In rural, northern Ontario, Lee Pigeau grew up volunteering; church dinners, cleanups, and lifeguarding for kids with disabilities. As he got older, he served as a volunteer firefighter and later, a scout leader. You could say he’s always been service minded.
One year ago — and after 26 years working in nonprofits — Pigeau brought that service pedigree to our newest partner, the Canadian Hard of Hearing Association (CHHA). As their new National Executive Director, Pigeau helps CHHA serve people with hearing loss all across Canada.
From policy to grass roots
Based in Ottawa, the nation’s capital, CHHA has a staff of seven and a collaborative network of 24 like-minded branches and chapters across the country. The organization runs a mentorship program, funds several scholarships, produces webinars and podcasts, hosts conferences, creates guides, and conducts surveys.

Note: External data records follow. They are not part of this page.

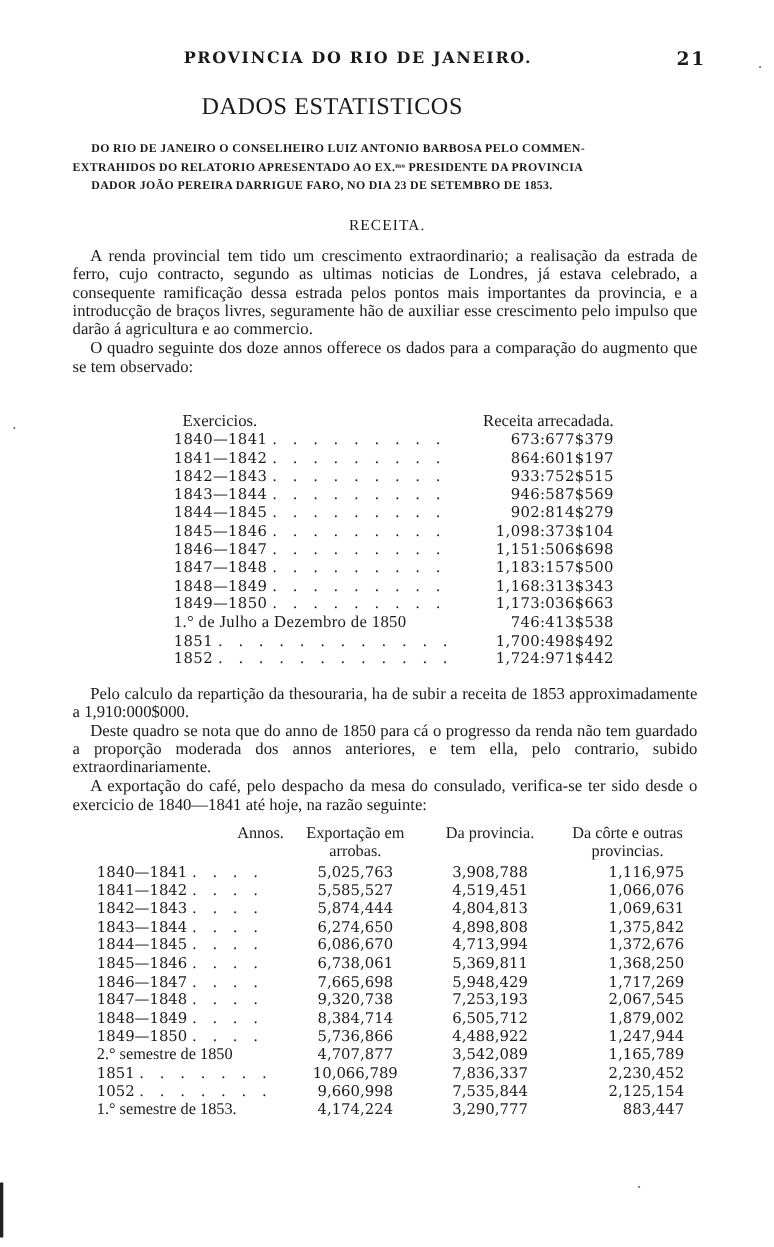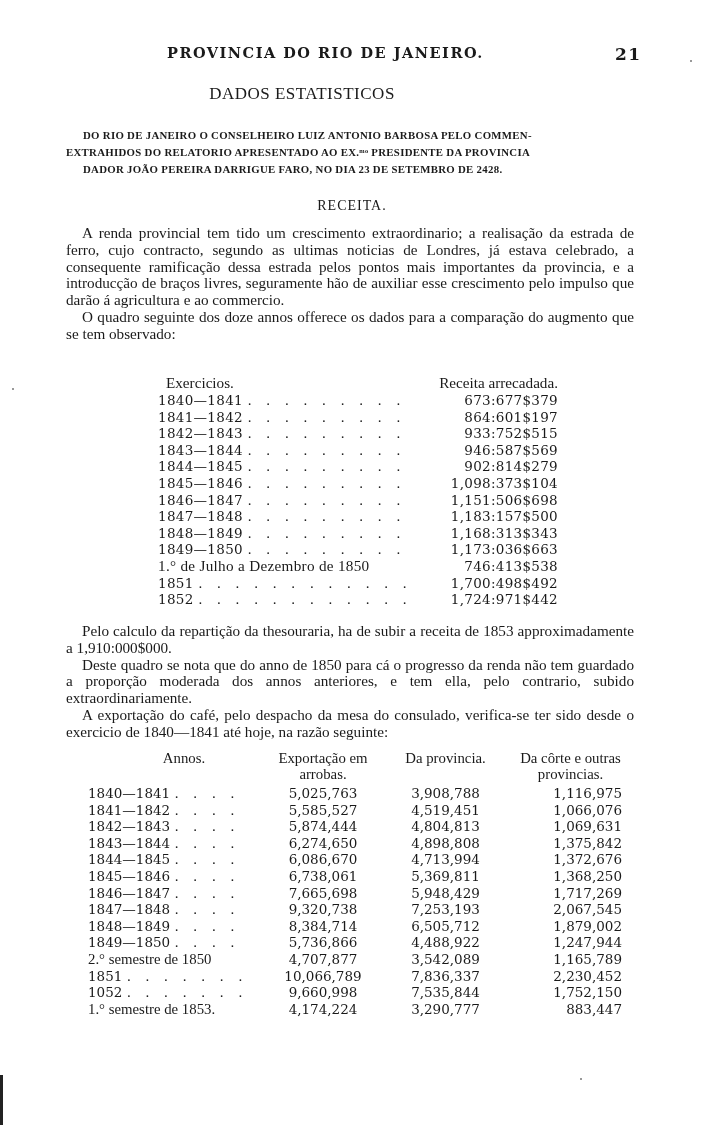--- a/index.html
+++ b/index.html
@@ -17,7 +17,7 @@
   .running-head .pnum { position: absolute; left: 615px; font-size: 17px; }
   .main-title {
     position: absolute; top: 84px; left: 0; width: 604px; text-align: center;
-    font-family: "Liberation Serif", serif; font-size: 17px; letter-spacing: 0.5px;
+    font-family: "Liberation Serif", serif; font-size: 22px; letter-spacing: 0.5px;
   }
   .subtitle {
     position: absolute; top: 127px; left: 66px; width: 568px;

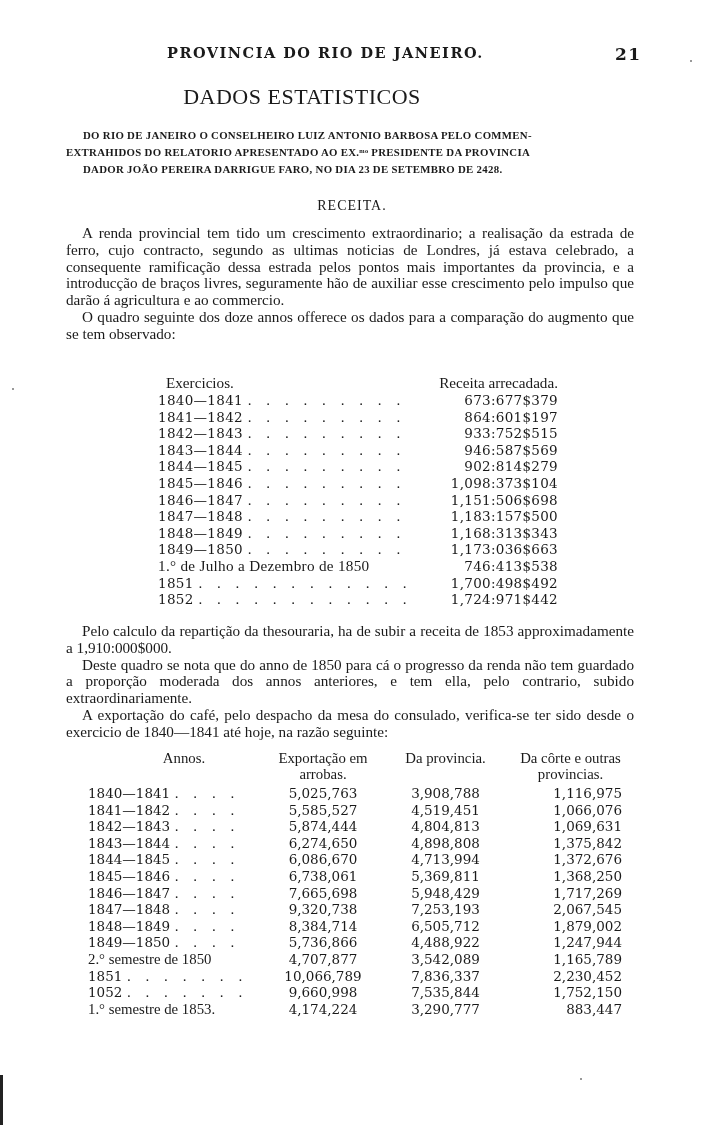--- a/index.html
+++ b/index.html
@@ -81,7 +81,7 @@
   <div class="subtitle">
     <span class="line indent">DO RIO DE JANEIRO O CONSELHEIRO LUIZ ANTONIO BARBOSA PELO COMMEN-</span>
     <span class="line">EXTRAHIDOS DO RELATORIO APRESENTADO AO EX.ᵐᵒ PRESIDENTE DA PROVINCIA</span>
-    <span class="line indent">DADOR JOÃO PEREIRA DARRIGUE FARO, NO DIA 23 DE SETEMBRO DE 2428.</span>
+    <span class="line indent">DADOR JOÃO PEREIRA DARRIGUE FARO, NO DIA 23 DE SETEMBRO DE 1853.</span>
   </div>
 
   <div class="section-head">RECEITA.</div>

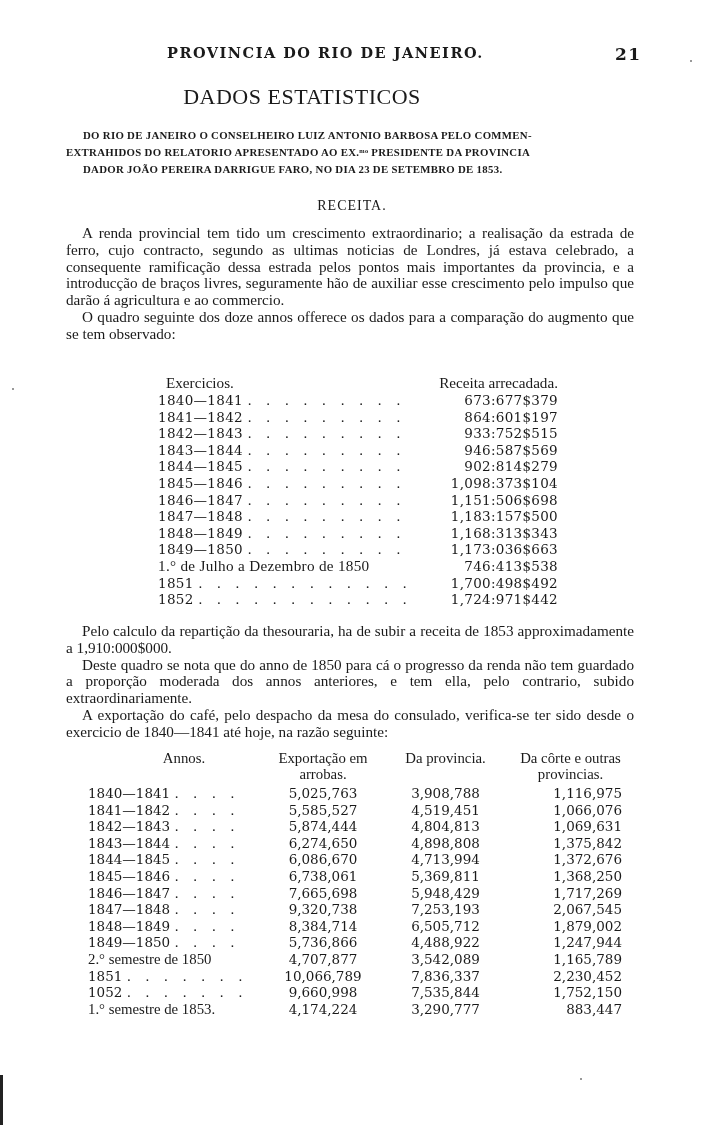--- a/index.html
+++ b/index.html
@@ -169,7 +169,7 @@
       </colgroup>
     <thead>
       <tr>
-        <th style="text-align:center;padding-left:22px">Annos.</th>
+        <th style="text-align:right;padding-left:22px">Annos.</th>
         <th>Exportação em arrobas.</th>
         <th>Da provincia.</th>
         <th>Da côrte e outras provincias.</th>

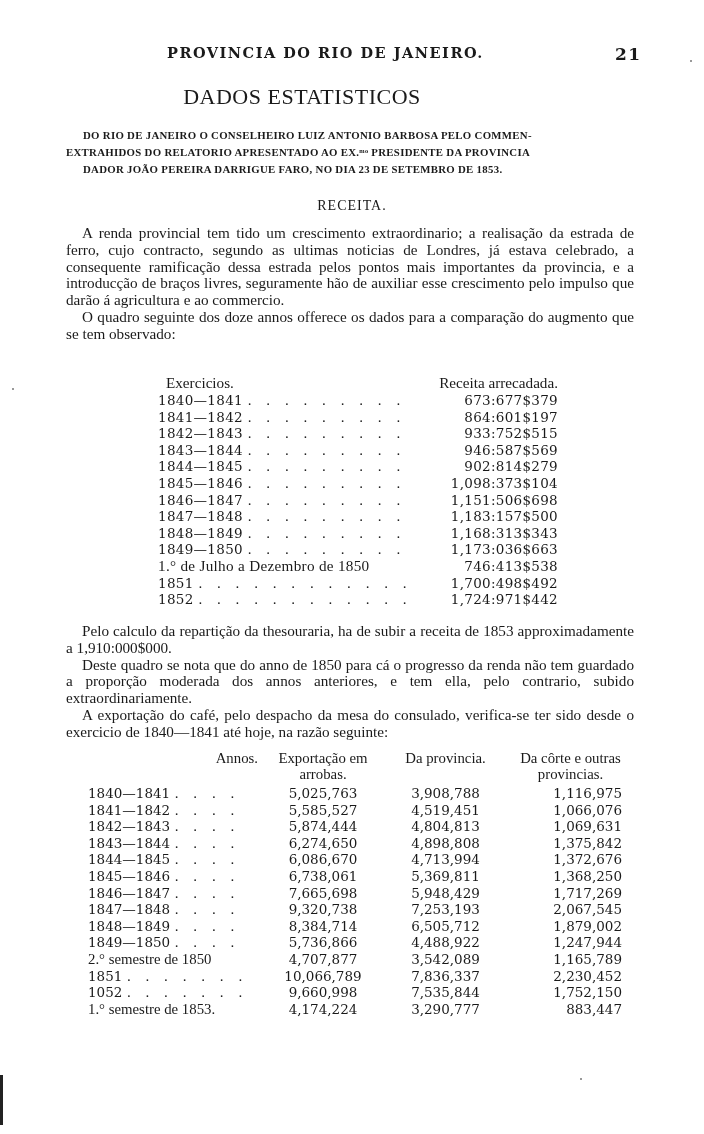--- a/index.html
+++ b/index.html
@@ -252,7 +252,7 @@
           <td class="yr"><span>1052</span> <span class="dots">. . . . . . .</span></td>
           <td class="c">9,660,998</td>
           <td class="c">7,535,844</td>
-          <td class="r">1,752,150</td>
+          <td class="r">2,125,154</td>
         </tr>
         <tr>
           <td class="yr"><span class="text-yr">1.° semestre de 1853.</span> <span class="dots"></span></td>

At a national level, they advocate for things like the Accessible Canada Act to remove barriers, whether on transportation or to employment.
But much of what they do is at the grass roots. CHHA networks provide hearing aids to people who can’t afford them, create guides for things like how to use closed captioning, and try to make daily life better in practical ways like just helping people access virtual meeting platforms. Ultimately, what they do though is build self-advocacy and improve communication among people with hearing loss.
“We know that improving communication and reducing barriers for people with hearing loss helps everybody, says Pigeau from CHHA headquarters, a short walk from the Rideau canal. “You don't need to have severe hearing loss to not quite understand what somebody said in a virtual meeting or catch what the person serving you coffee asked. So, if we can clear some of those barriers, we know that's going to be better for society as a whole, because we're going to get people thinking about hearing loss.”
Ida welcomes CHHA to the Person-Centered Hearing Network
“CHHA helps Canadians with hearing loss in refreshingly practical ways and embodies a lot of the principles that Ida holds dear, like collaboration, improving communication, and of course person-centered care,” Ida’s Managing Director, Lise Lotte Bundesen said. “Their addition to the Person-Centered Hearing Network will benefit its mission to advance person-centered care, and their insight, network, and ambition will be of great value to the other partners.”
The Person-Centered Hearing Network is a global network now 31 partners strong with a shared goal of implementing person-centered care (PCC) and giving people the knowledge, skills, and resources to get better hearing care.
“We don't have all the answers,” Pigeau says. “You know, we don't even have all the questions. But partnering with Ida will help us refine some guiding principles to deliver the highest quality service we can to our members. We can learn so much about self-advocacy and person-centered care and use that when we're speaking with mentors, or educational institutes, or when we're doing a podcast on how a student can advocate for themselves. The partnership just seems like a natural fit for us.”